▶ [SUPPLIED RECORDS]
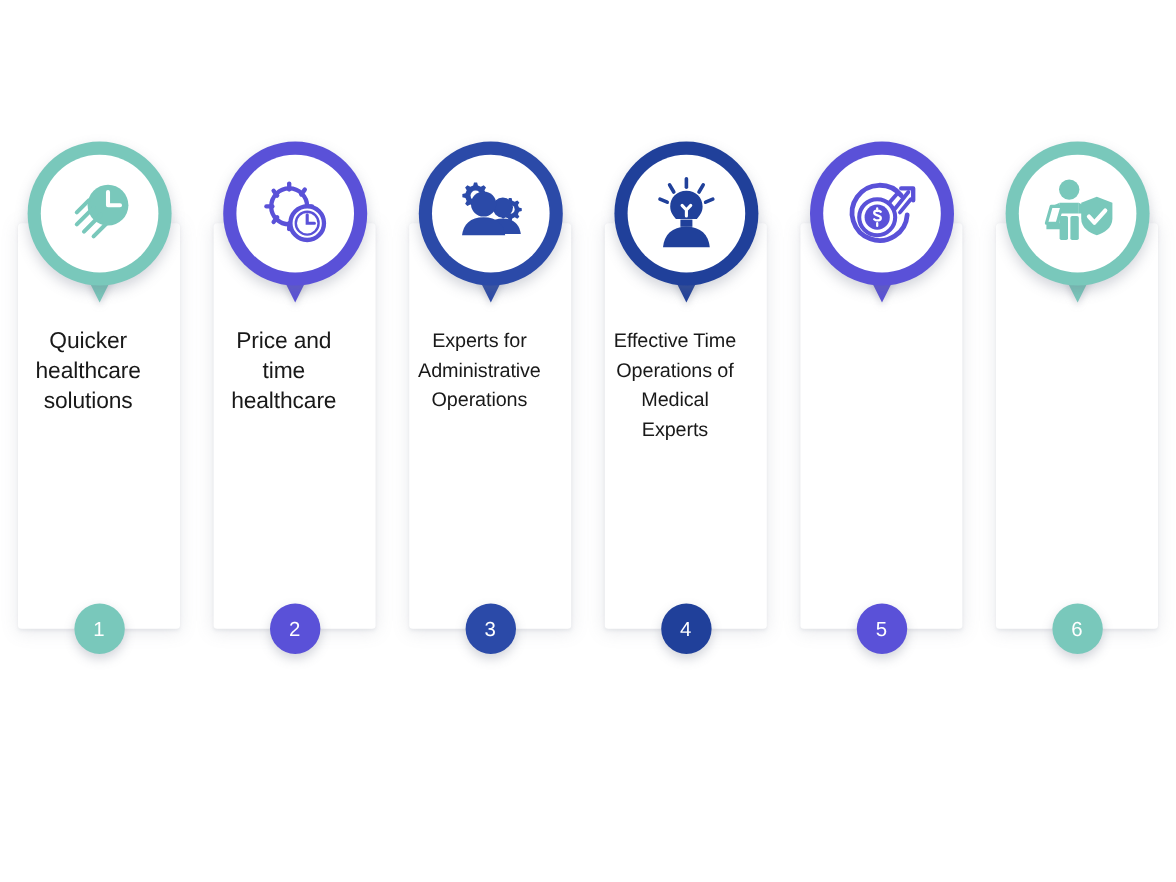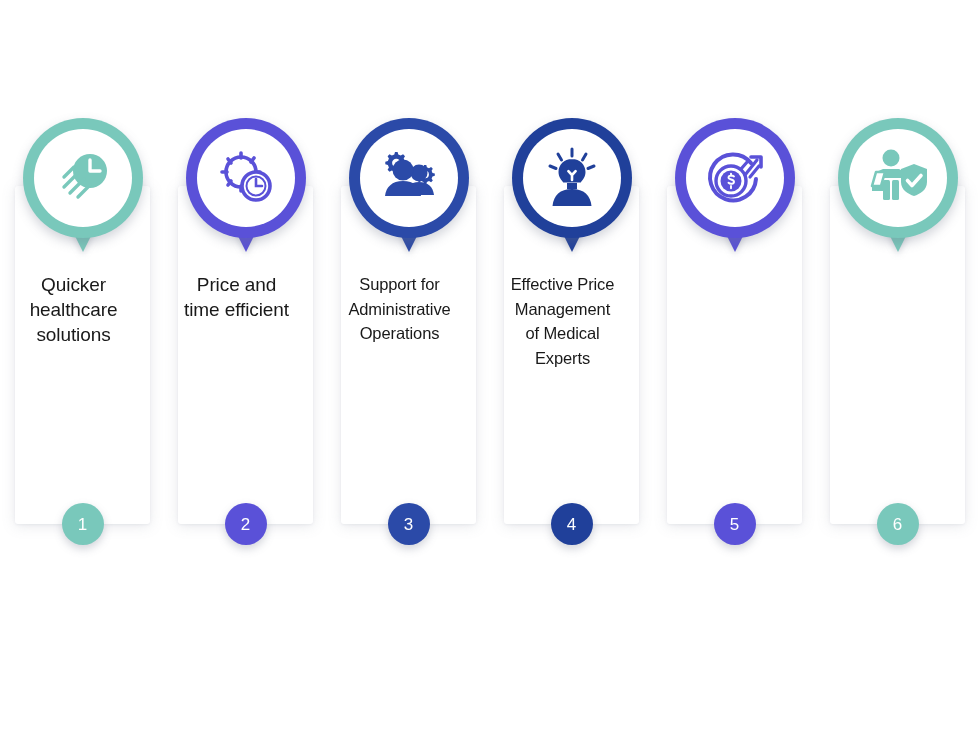--- a/index.html
+++ b/index.html
@@ -179,21 +179,21 @@
                 <line x1="27" y1="45" x2="27" y2="40"></line>
               </g>
               <circle cx="42" cy="40" r="15" fill="#ffffff"></circle>
               <circle cx="42" cy="40" r="14" fill="none" stroke="#5a51d8" stroke-width="3.6"></circle>
               <circle cx="42" cy="40" r="9.5" fill="none" stroke="#5a51d8" stroke-width="2"></circle>
               <path d="M42 33 L42 40 L48 40" stroke="#5a51d8" stroke-width="2.6" fill="none" stroke-linecap="round"></path>
             </svg>
           </div>
         </div>
       </div>
-      <div class="card-title">Price and time efficient</div>
+      <div class="card-title">Price and time healthcare</div>
       <div class="badge" style="color:#5a51d8">
         <span>2</span>
       </div>
     </div>
 
     <div class="card t-sm">
       <div class="pin" style="color:#2b4aa8">
         <div class="pin-tail"></div>
         <div class="pin-ring">
           <div class="pin-inner">
@@ -207,21 +207,21 @@
               <g fill="#2b4aa8">
                 <circle cx="42" cy="25" r="8.5"></circle>
                 <path d="M42 34 c9 0 14 5 15 13 l-30 0 c1-8 6-13 15-13z"></path>
                 <circle cx="26" cy="22" r="10.5"></circle>
                 <path d="M26 33 c11 0 17 6 18 15 l-36 0 c1-9 7-15 18-15z"></path>
               </g>
             </svg>
           </div>
         </div>
       </div>
-      <div class="card-title">Support for Administrative Operations</div>
+      <div class="card-title">Experts for Administrative Operations</div>
       <div class="badge" style="color:#2b4aa8">
         <span>3</span>
       </div>
     </div>
 
     <div class="card t-sm">
       <div class="pin" style="color:#20409a">
         <div class="pin-tail"></div>
         <div class="pin-ring">
           <div class="pin-inner">
@@ -234,21 +234,21 @@
                 <line x1="52" y1="19" x2="46" y2="21.5"></line>
               </g>
               <path d="M30 12 c-8 0-13.5 5.8-13.5 13 0 5.2 3 8 4.8 10.6 l17.4 0 c1.8-2.6 4.8-5.4 4.8-10.6 0-7.2-5.5-13-13.5-13z" fill="#20409a"></path>
               <path d="M30 33 l0-5 -3.6-3.8 M30 28 l3.6-3.8" stroke="#ffffff" stroke-width="2.6" fill="none" stroke-linecap="round"></path>
               <rect x="25" y="36" width="10" height="6" fill="#20409a"></rect>
               <path d="M30 42 c12 0 18.5 6.5 19.5 17 l-39 0 c1-10.5 7.5-17 19.5-17z" fill="#20409a"></path>
             </svg>
           </div>
         </div>
       </div>
-      <div class="card-title">Effective Price Management of Medical Experts</div>
+      <div class="card-title">Effective Time Operations of Medical Experts</div>
       <div class="badge" style="color:#20409a">
         <span>4</span>
       </div>
     </div>
 
     <div class="card t-lg">
       <div class="pin" style="color:#5a51d8">
         <div class="pin-tail"></div>
         <div class="pin-ring">
           <div class="pin-inner">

▶ [WHAT IS NEEDED] Reproduce the whole of the data, word for word, and omit its pictures.

▶ [TASK SOLUTION]
--- a/index.html
+++ b/index.html
@@ -179,21 +179,21 @@
                 <line x1="27" y1="45" x2="27" y2="40"></line>
               </g>
               <circle cx="42" cy="40" r="15" fill="#ffffff"></circle>
               <circle cx="42" cy="40" r="14" fill="none" stroke="#5a51d8" stroke-width="3.6"></circle>
               <circle cx="42" cy="40" r="9.5" fill="none" stroke="#5a51d8" stroke-width="2"></circle>
               <path d="M42 33 L42 40 L48 40" stroke="#5a51d8" stroke-width="2.6" fill="none" stroke-linecap="round"></path>
             </svg>
           </div>
         </div>
       </div>
-      <div class="card-title">Price and time efficient</div>
+      <div class="card-title">Price and time healthcare</div>
       <div class="badge" style="color:#5a51d8">
         <span>2</span>
       </div>
     </div>
 
     <div class="card t-sm">
       <div class="pin" style="color:#2b4aa8">
         <div class="pin-tail"></div>
         <div class="pin-ring">
           <div class="pin-inner">
@@ -207,21 +207,21 @@
               <g fill="#2b4aa8">
                 <circle cx="42" cy="25" r="8.5"></circle>
                 <path d="M42 34 c9 0 14 5 15 13 l-30 0 c1-8 6-13 15-13z"></path>
                 <circle cx="26" cy="22" r="10.5"></circle>
                 <path d="M26 33 c11 0 17 6 18 15 l-36 0 c1-9 7-15 18-15z"></path>
               </g>
             </svg>
           </div>
         </div>
       </div>
-      <div class="card-title">Support for Administrative Operations</div>
+      <div class="card-title">Experts for Administrative Operations</div>
       <div class="badge" style="color:#2b4aa8">
         <span>3</span>
       </div>
     </div>
 
     <div class="card t-sm">
       <div class="pin" style="color:#20409a">
         <div class="pin-tail"></div>
         <div class="pin-ring">
           <div class="pin-inner">
@@ -234,21 +234,21 @@
                 <line x1="52" y1="19" x2="46" y2="21.5"></line>
               </g>
               <path d="M30 12 c-8 0-13.5 5.8-13.5 13 0 5.2 3 8 4.8 10.6 l17.4 0 c1.8-2.6 4.8-5.4 4.8-10.6 0-7.2-5.5-13-13.5-13z" fill="#20409a"></path>
               <path d="M30 33 l0-5 -3.6-3.8 M30 28 l3.6-3.8" stroke="#ffffff" stroke-width="2.6" fill="none" stroke-linecap="round"></path>
               <rect x="25" y="36" width="10" height="6" fill="#20409a"></rect>
               <path d="M30 42 c12 0 18.5 6.5 19.5 17 l-39 0 c1-10.5 7.5-17 19.5-17z" fill="#20409a"></path>
             </svg>
           </div>
         </div>
       </div>
-      <div class="card-title">Effective Price Management of Medical Experts</div>
+      <div class="card-title">Effective Time Operations of Medical Experts</div>
       <div class="badge" style="color:#20409a">
         <span>4</span>
       </div>
     </div>
 
     <div class="card t-lg">
       <div class="pin" style="color:#5a51d8">
         <div class="pin-tail"></div>
         <div class="pin-ring">
           <div class="pin-inner">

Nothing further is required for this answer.